Wow, it feels like this is the first moment I've taken to sit and let myself think about the whirlwind that the last couple months have been...
I started noticing some hearing loss in the last 8 months or so, but it wasn't until my MRI in June that life really sped up for me. The MRI came back as a 3.6 cm acoustic neuroma and shortly after I was referred to Dr. Micco at Northwestern in Chicago. For my mental well-being, I wasted no time in scheduling my surgery at Northwestern with Dr. Chandler and Dr. Micco in July.
While I can hands down say that this summer has been the scariest of my life (as a 26 year old), I am happy to be through the worst of it.
My suboccipital surgery went about as well as it could have thanks to my two amazing doctors!

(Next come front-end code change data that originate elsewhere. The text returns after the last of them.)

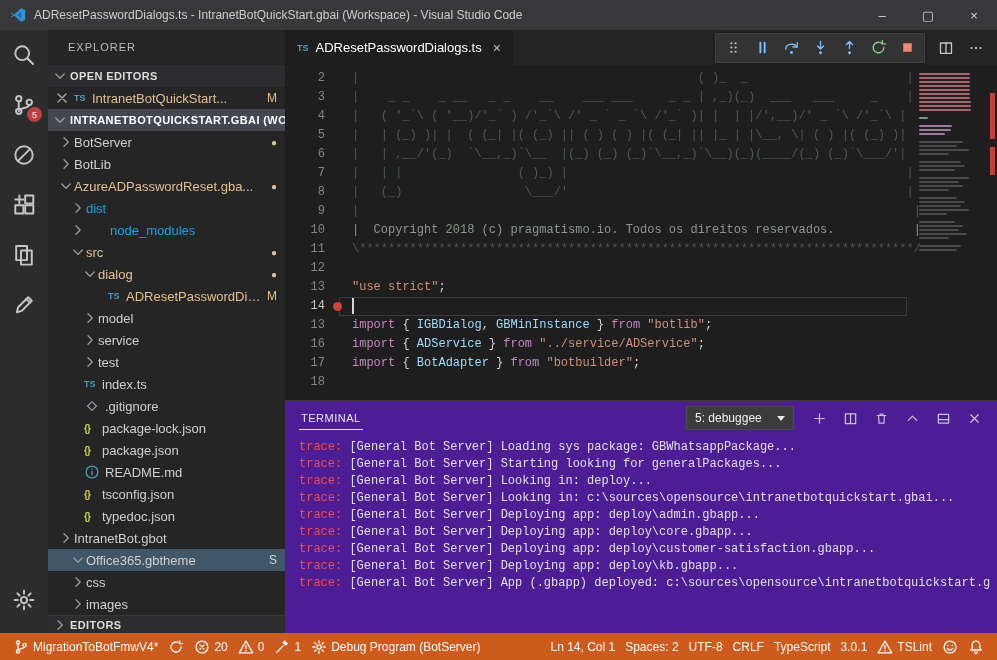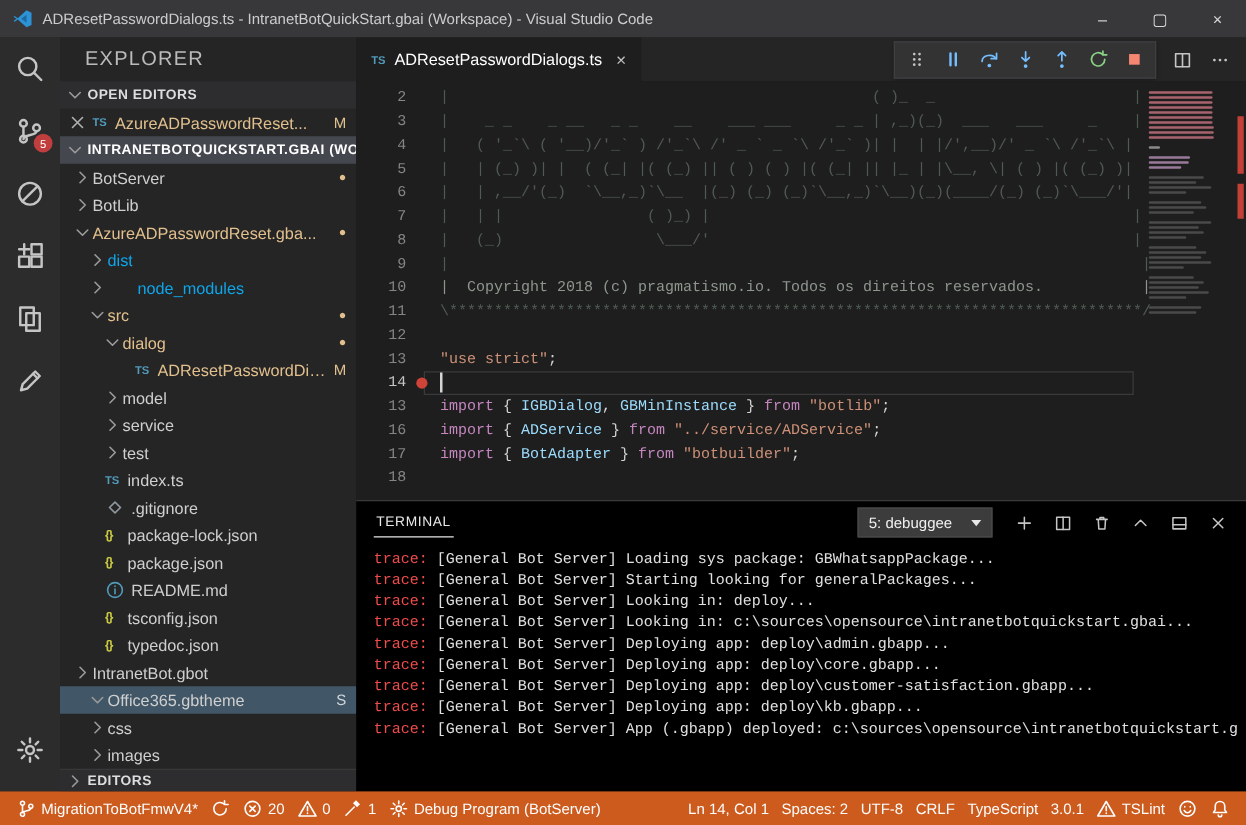--- a/index.html
+++ b/index.html
@@ -27,7 +27,7 @@
 
   
   .sidebar{width:237px;background:#252526;flex-shrink:0;display:flex;flex-direction:column;overflow:hidden;}
-  .sb-title{height:35px;line-height:35px;padding-left:20px;font-size:16px;letter-spacing:1px;color:#bbbbbb;}
+  .sb-title{height:35px;line-height:35px;padding-left:20px;font-size:11px;letter-spacing:1px;color:#bbbbbb;}
   .sec-hdr{height:22px;display:flex;align-items:center;font-size:11px;font-weight:bold;color:#dddddd;padding-left:4px;}
   .oe-hdr,.outline-hdr{background:#2d2d2f;}
   .outline-hdr{height:18px;border-top:1px solid #383838;margin-top:auto;}

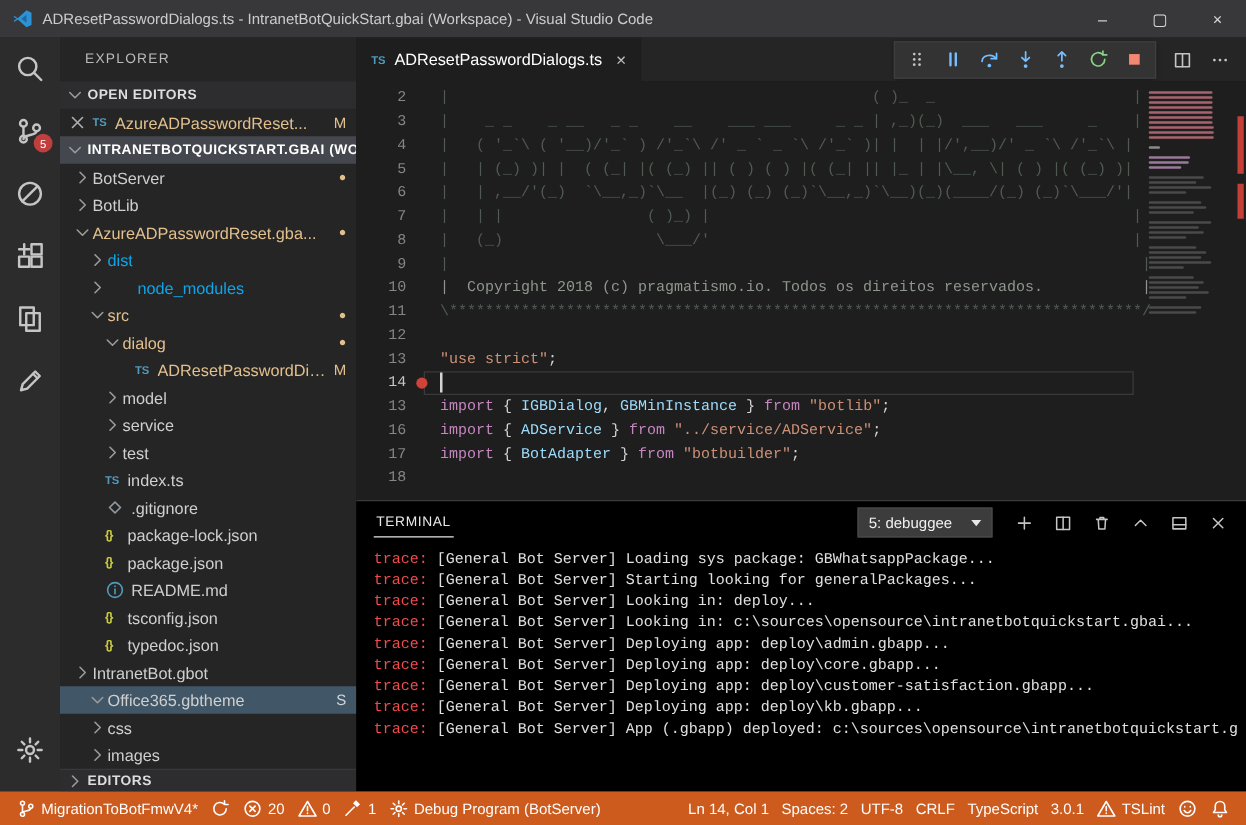--- a/index.html
+++ b/index.html
@@ -221,7 +221,7 @@
             </svg>
           </span>
           <span class="ts-badge">TS</span>
-          <span class="tlabel mod">AzureADPasswordReset...</span>
+          <span class="tlabel mod">IntranetBotQuickStart...</span>
           <span class="git-letter">M</span>
         </div>
       </div>

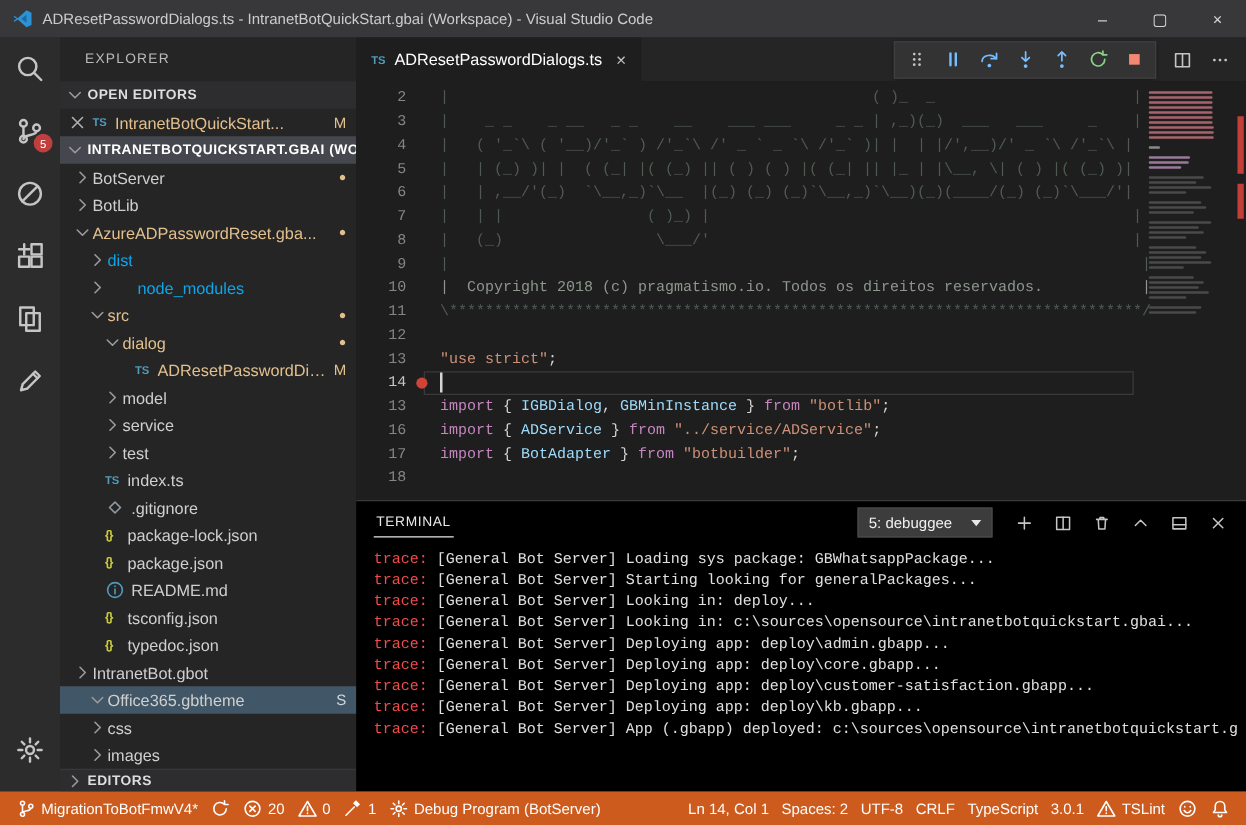--- a/index.html
+++ b/index.html
@@ -92,7 +92,7 @@
   .ov2{top:82px;height:28px;}
 
   
-  .panel{height:233px;background:#000000;border-top:1px solid #3a3a3a;display:flex;flex-direction:column;}
+  .panel{height:233px;background:#4c1d95;border-top:1px solid #3a3a3a;display:flex;flex-direction:column;}
   .panel-hdr{height:34px;display:flex;align-items:center;padding:0 14px;flex-shrink:0;}
   .panel-tab{font-size:11px;letter-spacing:.5px;color:#e7e7e7;border-bottom:1px solid #e7e7e7;padding:6px 2px 5px;}
   .ph-spacer{flex:1;}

While I most likely have lost all hearing in my right ear, I came out of surgery with no visible facial paralysis and all of the tumor removed. The hardest part is dealing with the lack of independence and body mobility as I still can't drive or lift over 10 pounds. I'm trying to stay positive, but it can be hard just with thinking about how quickly my life was turned upside down this summer. Actually, I take that back- the hardest part is not being able to style my hair yet since my naturally curly hair is unruly without my strict product regiment. When can I get back to doing this??

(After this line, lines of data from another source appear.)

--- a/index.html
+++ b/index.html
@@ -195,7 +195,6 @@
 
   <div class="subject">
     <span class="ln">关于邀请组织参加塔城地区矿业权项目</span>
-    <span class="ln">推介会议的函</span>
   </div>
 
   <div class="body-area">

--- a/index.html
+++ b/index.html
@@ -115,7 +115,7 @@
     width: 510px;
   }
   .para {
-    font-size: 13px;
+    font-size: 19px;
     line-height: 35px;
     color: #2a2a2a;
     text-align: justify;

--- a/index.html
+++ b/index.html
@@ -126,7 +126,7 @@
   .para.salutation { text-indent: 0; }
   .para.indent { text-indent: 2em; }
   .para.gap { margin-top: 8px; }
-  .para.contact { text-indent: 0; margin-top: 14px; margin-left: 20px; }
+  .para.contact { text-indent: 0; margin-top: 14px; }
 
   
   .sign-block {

Even though this whole experience has been incredibly hard and I'm sure the road ahead will be too without hearing in my right ear, I feel very blessed. I am lucky this tumor is benign. I'm lucky to have my parents selflessly taking care of me. I'm lucky to have my loving boyfriend and friends spend time with me when I've been at my lowest here. And boy am I so lucky to have a typically healthy body that I sure won't take for granted after I'm through this recovery process.